Deux documentaristes qui préparent un film sur un hurluberlu qui voit des complots partout découvrent avec horreur que l’illuminé en question a non seulement toute sa tête, mais a de surcroît parfaitement raison. Le monde, réalisent-ils, est en effet gouverné par une poignée de puissants qui se rencontrent périodiquement dans un club privé. Il s’en trouvait encore pour l’ignorer ?

 

En 1999, les apprentis cinéastes du faux documentaire Le projet Blair Witch (v.f. de The Blair Witch Project) s’aventurèrent dans une forêt supposément hantée par une sorcière.
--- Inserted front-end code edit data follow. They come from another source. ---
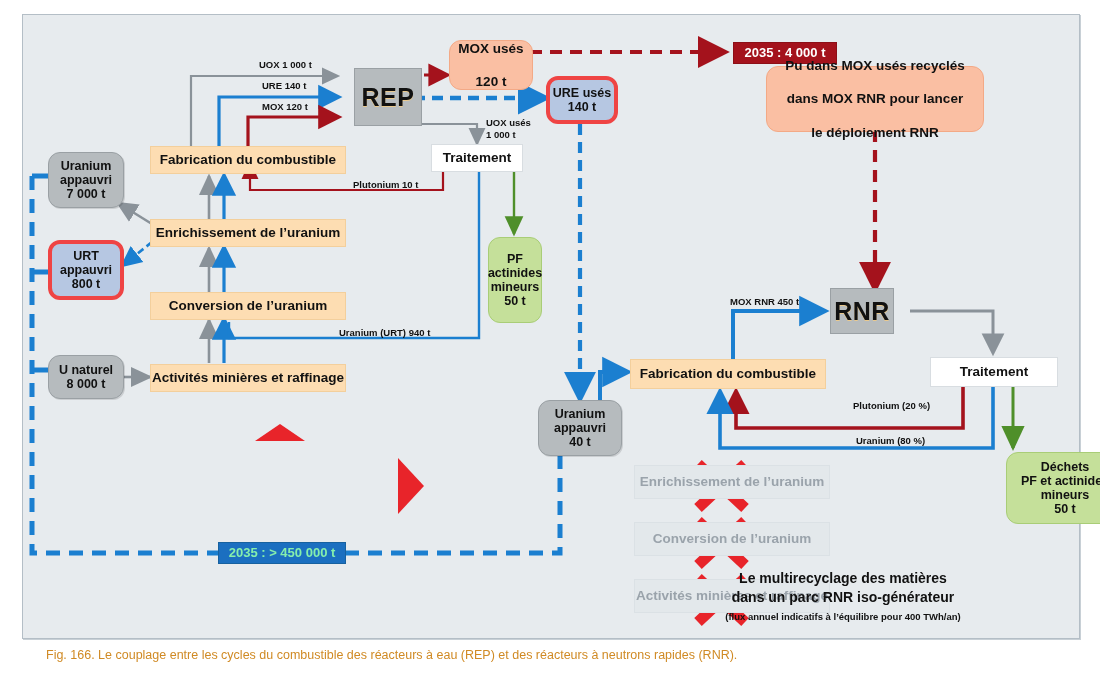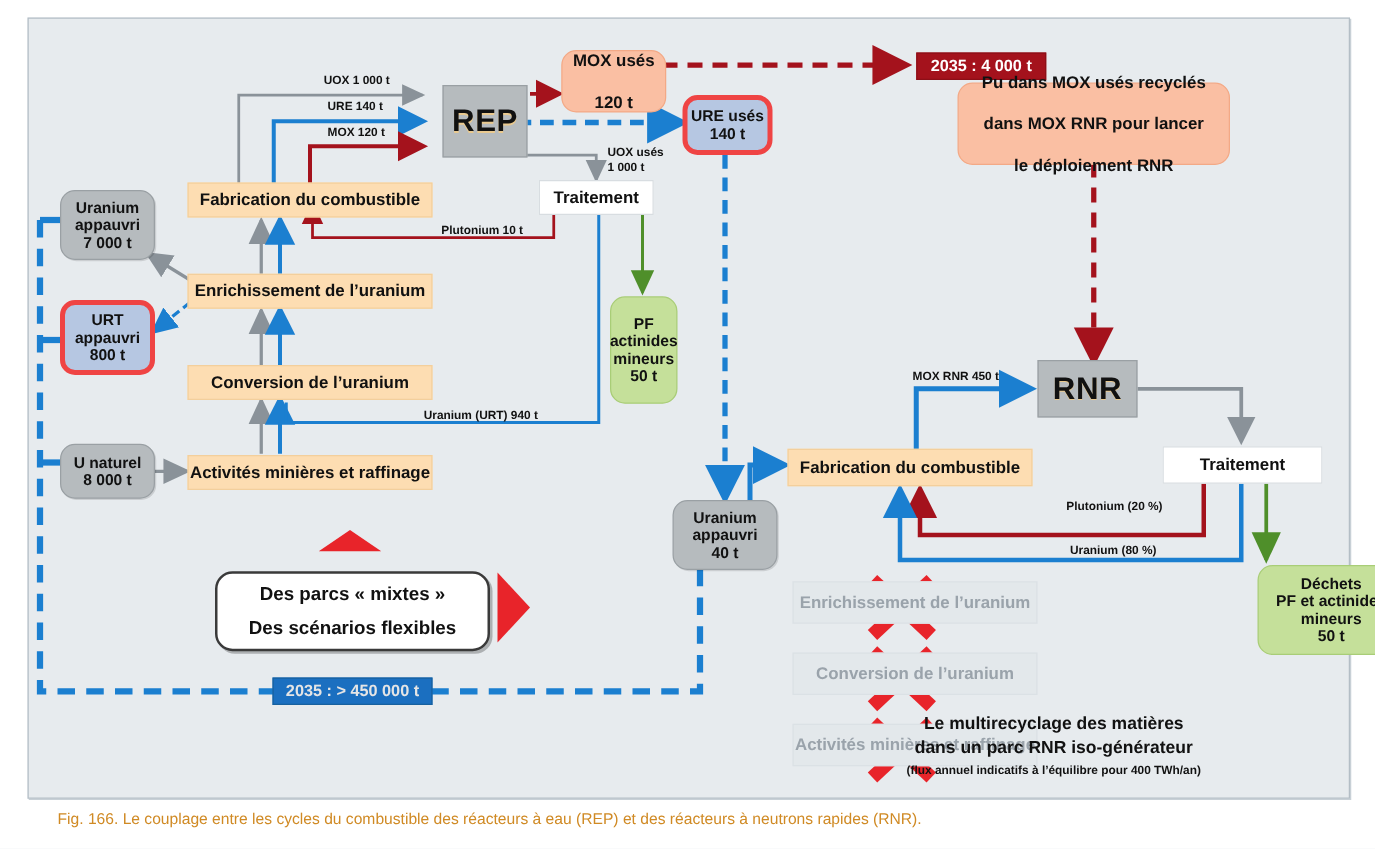"RNR" div.node { width: 80px -> 64px }
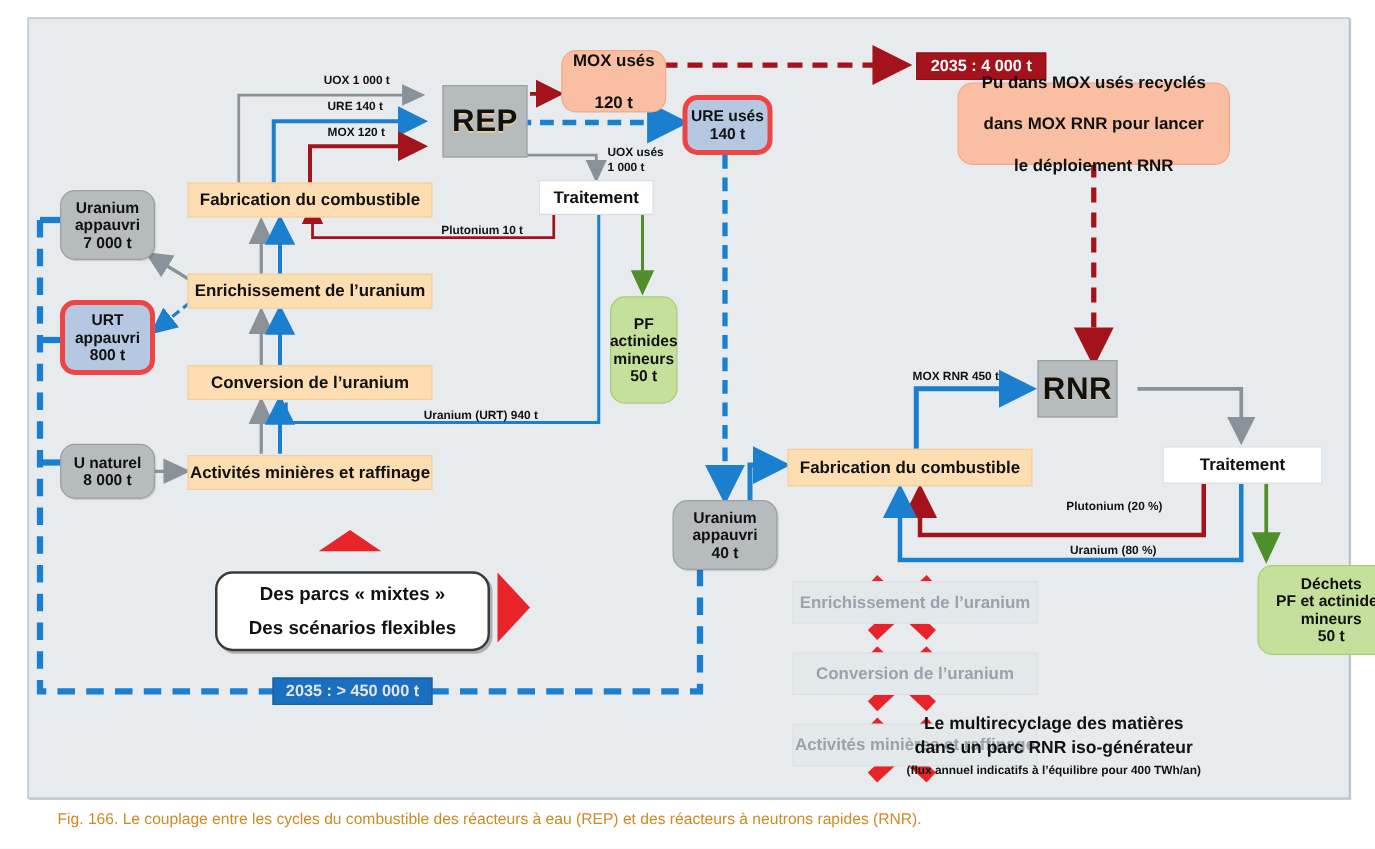"Des parcs « mixtes »" div.node { html: <div> <span>Des parcs « mixtes »</span> <span>Des scénarios flexibles</span> </div> -> none }
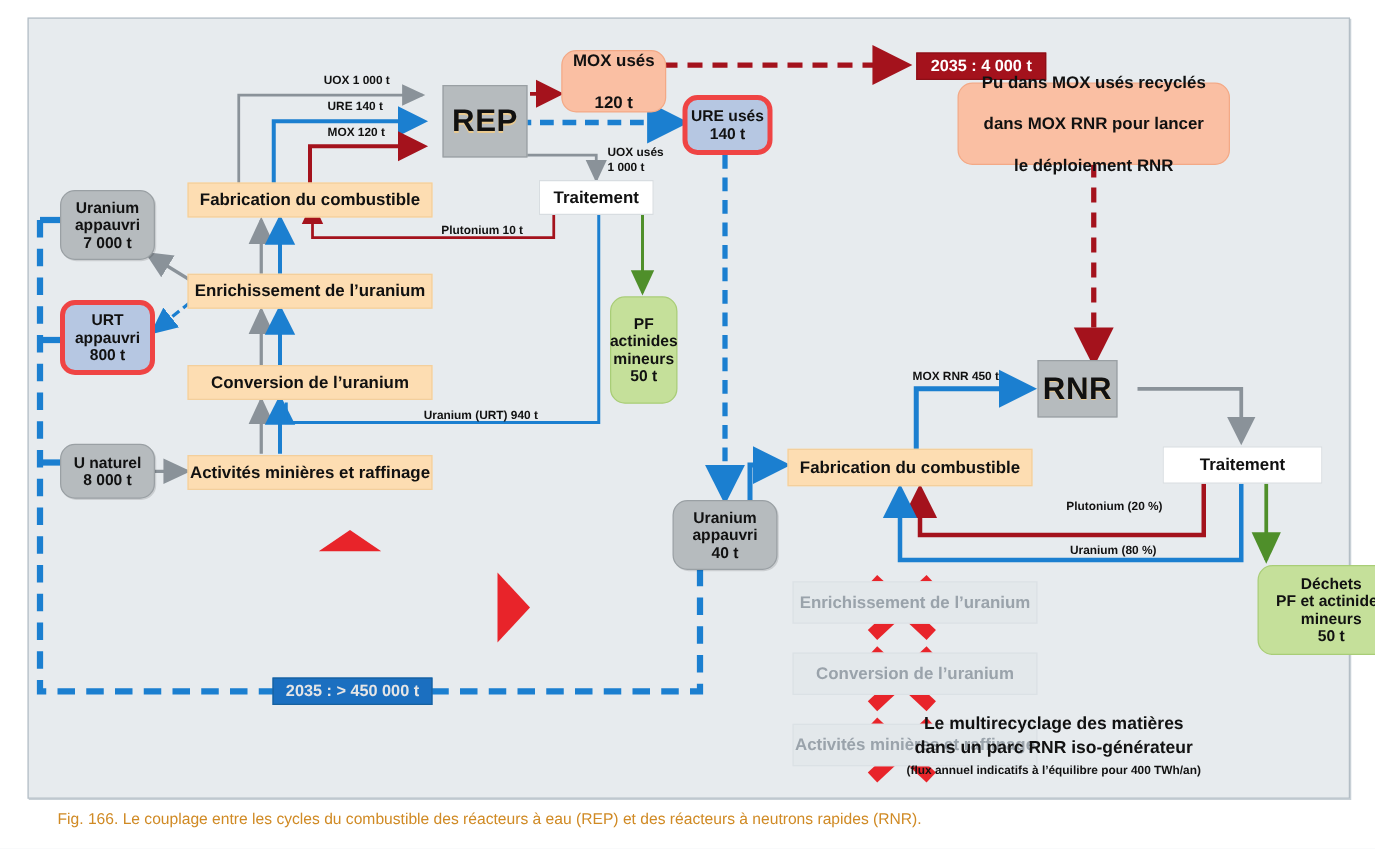"2035 : > 450 000" .bluetag { color: #e5e5e5 -> #86efac }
Ils la trouvèrent, pour leur plus grand malheur. De la même manière, les deux protagonistes de The Conspiracy (en version originale seulement) se rendent aux confins d’Internet à la recherche d’une prétendue société secrète. Et la trouvent, pour leur plus grand malheur.

 

Produit avec un budget modeste, le film démarre plutôt bien grâce à un montage efficace qui juxtapose énonciation de théories conspirationnistes et extraits d’archives (discours de John F. Kennedy, points de presse de George Bush père et plus tard de Gordon Brown, etc.) semblant valider celles-ci. Quels sont les funestes desseins des marionnettistes de l’ombre qu’essaient de débusquer les compères documentaristes ? Ils se résument à trois mots : nouvel ordre mondial.

 

Dommage que la seconde partie de ce suspense mâtiné d’horreur s’avère aussi prévisible et que les personnages adoptent des comportements de plus en plus stupides. Comme mettre leur vie entre les mains d’un parfait inconnu dans un contexte où une saine paranoïa devrait prévaloir.

 

Modèles supérieurs

 

The Conspiracy multiplie les hommages aux films Le Dieu d’osier (v.f. de The Wicker Man, de Robin Hardy) et Les yeux grands fermés (v.f. de Eyes Wide Shut, de Stanley Kubrick), mais peine à se distinguer de ses modèles. Sorti chez nous directement en DVD, La liste noire (v.f. de Kill List), un long métrage suprêmement inquiétant du surdoué Britannique Ben Wheatley (Down Terrace, Touristes), propose un récit fort similaire à celui du Canadien Christopher MacBride.

 

Là où le premier opte pour l’ambiguïté, le second privilégie l’évidence. C’est la différence entre une oeuvre qui hante la mémoire et un film qu’on oublie sitôt vu.